Collected data
☆ ☆ ☆ ☆ ☆

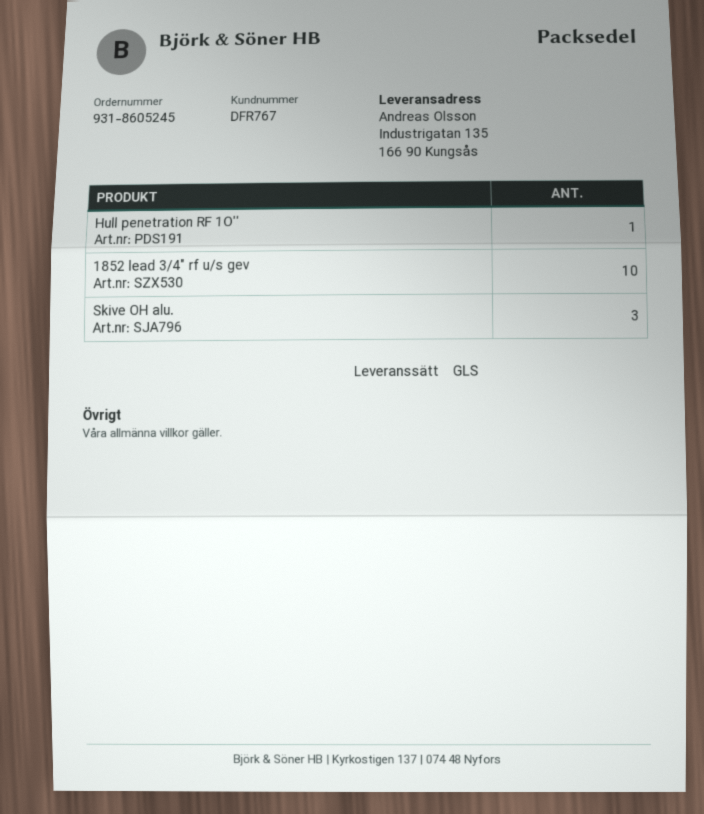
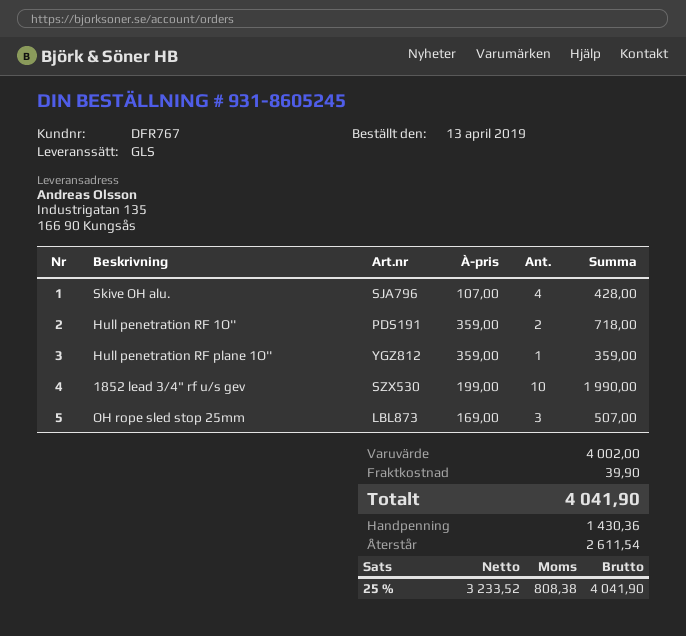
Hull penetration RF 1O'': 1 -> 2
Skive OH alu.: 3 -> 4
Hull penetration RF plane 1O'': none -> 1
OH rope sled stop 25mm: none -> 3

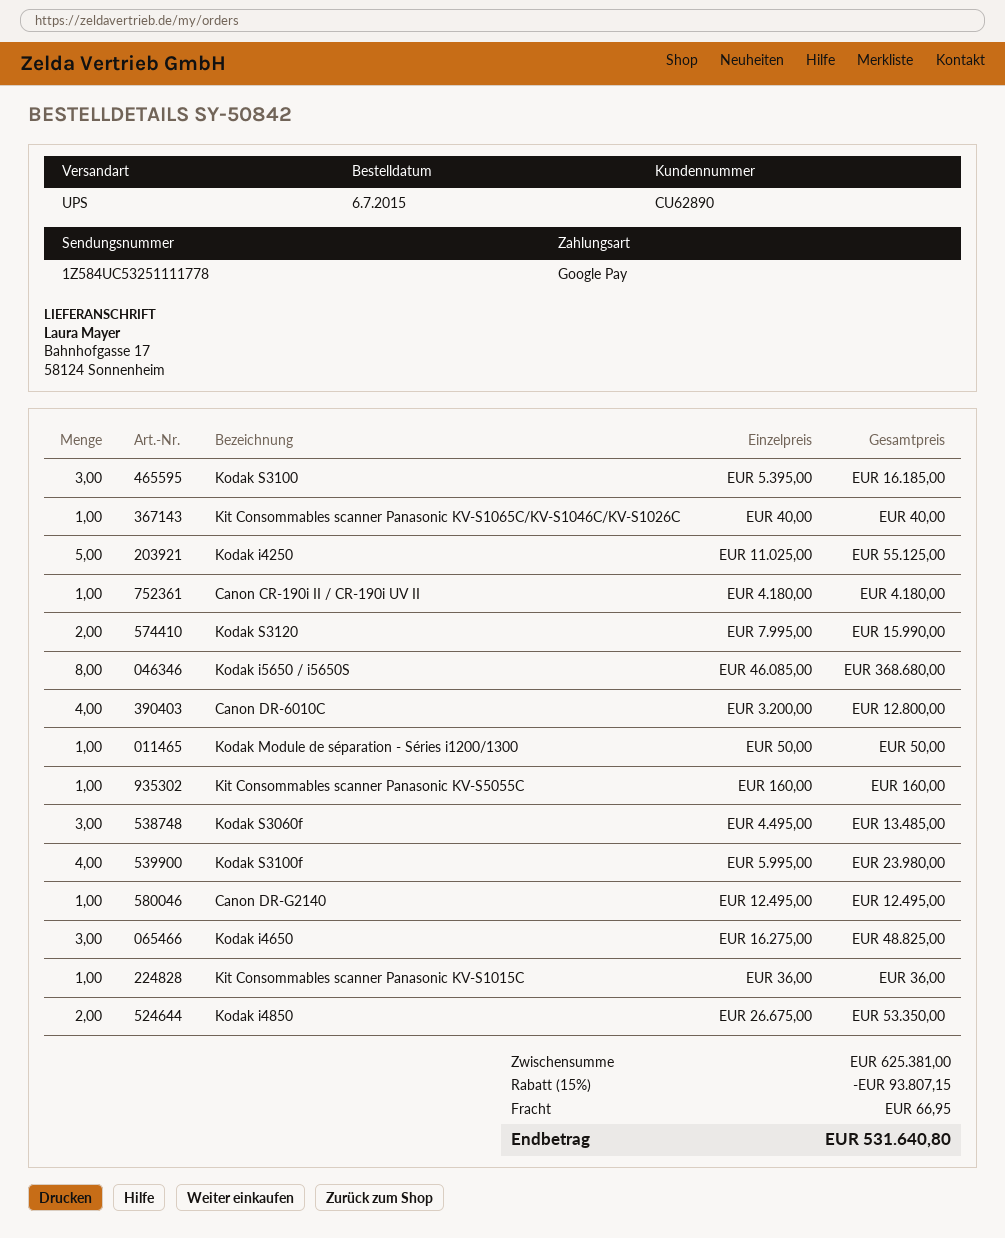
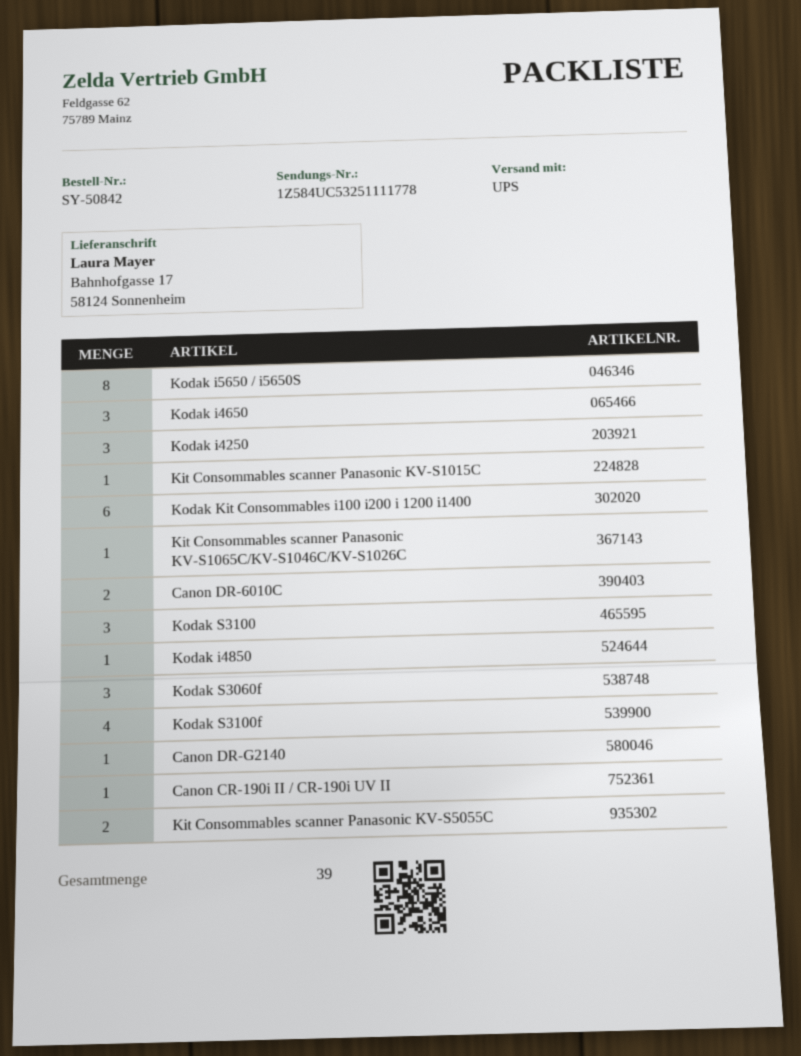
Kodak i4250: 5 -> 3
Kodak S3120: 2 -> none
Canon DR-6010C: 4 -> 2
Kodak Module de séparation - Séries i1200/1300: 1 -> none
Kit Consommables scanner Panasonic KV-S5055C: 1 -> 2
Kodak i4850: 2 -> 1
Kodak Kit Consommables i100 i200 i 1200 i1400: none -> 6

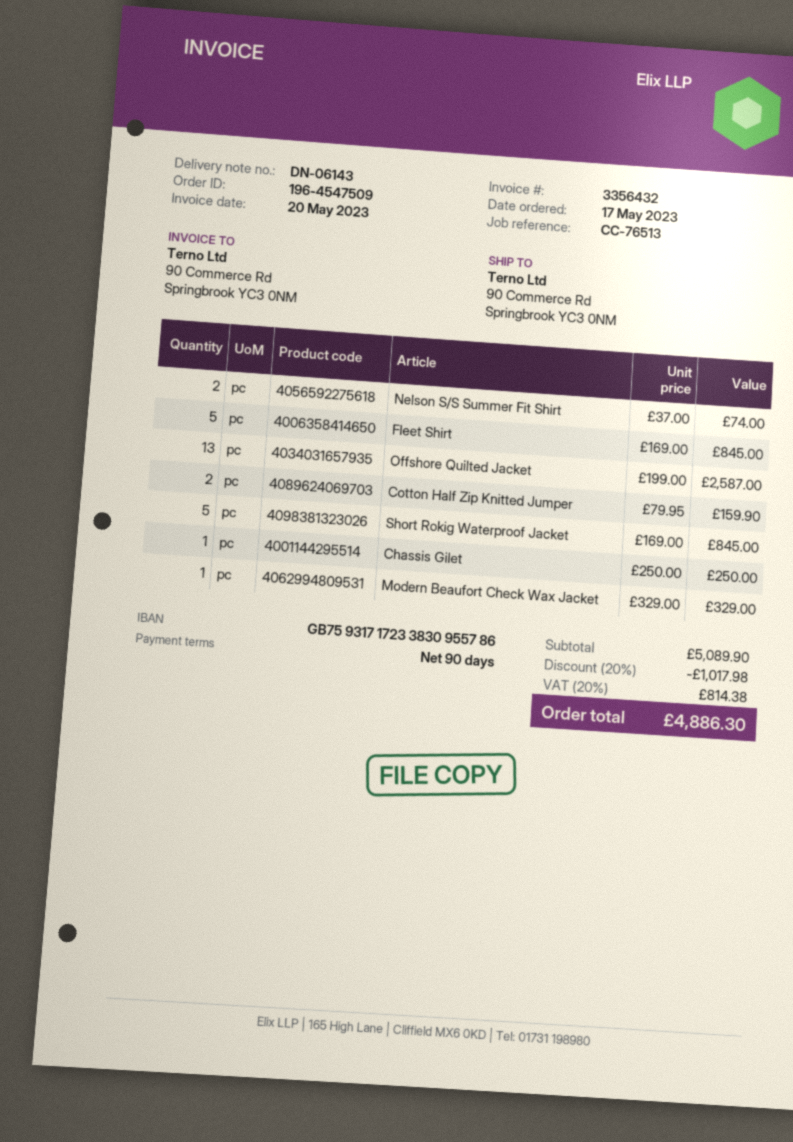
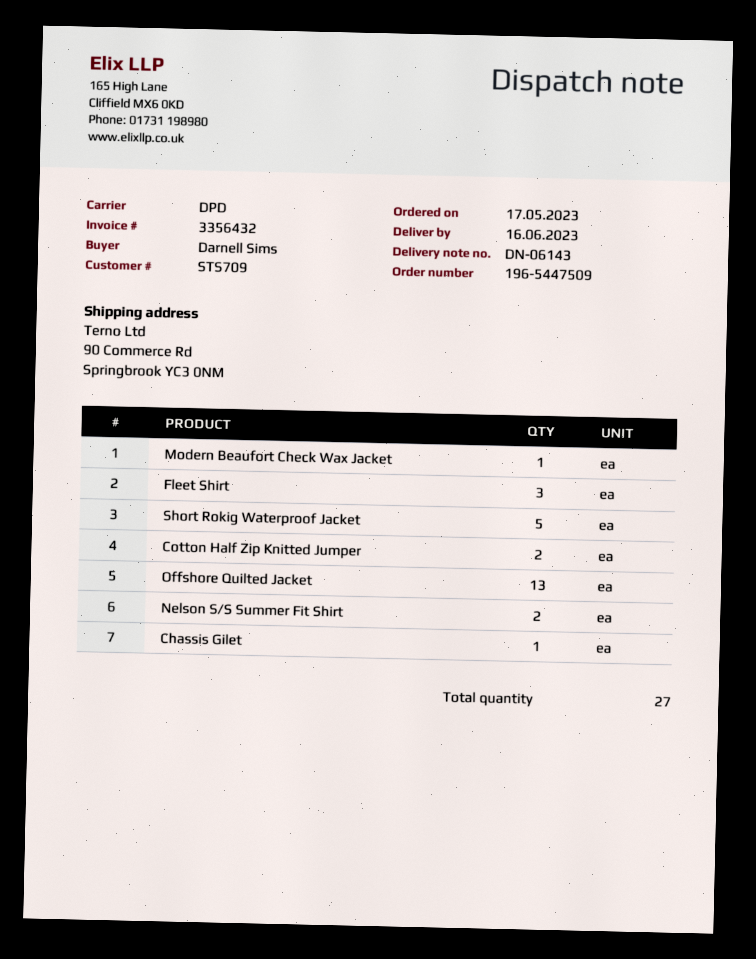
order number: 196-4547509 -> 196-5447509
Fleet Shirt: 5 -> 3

☆ ☆ ☆ ☆ ☆

* _Assigned task_: What is the number of lines in the records that contain the string "none"? Give only that number.

* _Written solution_: 5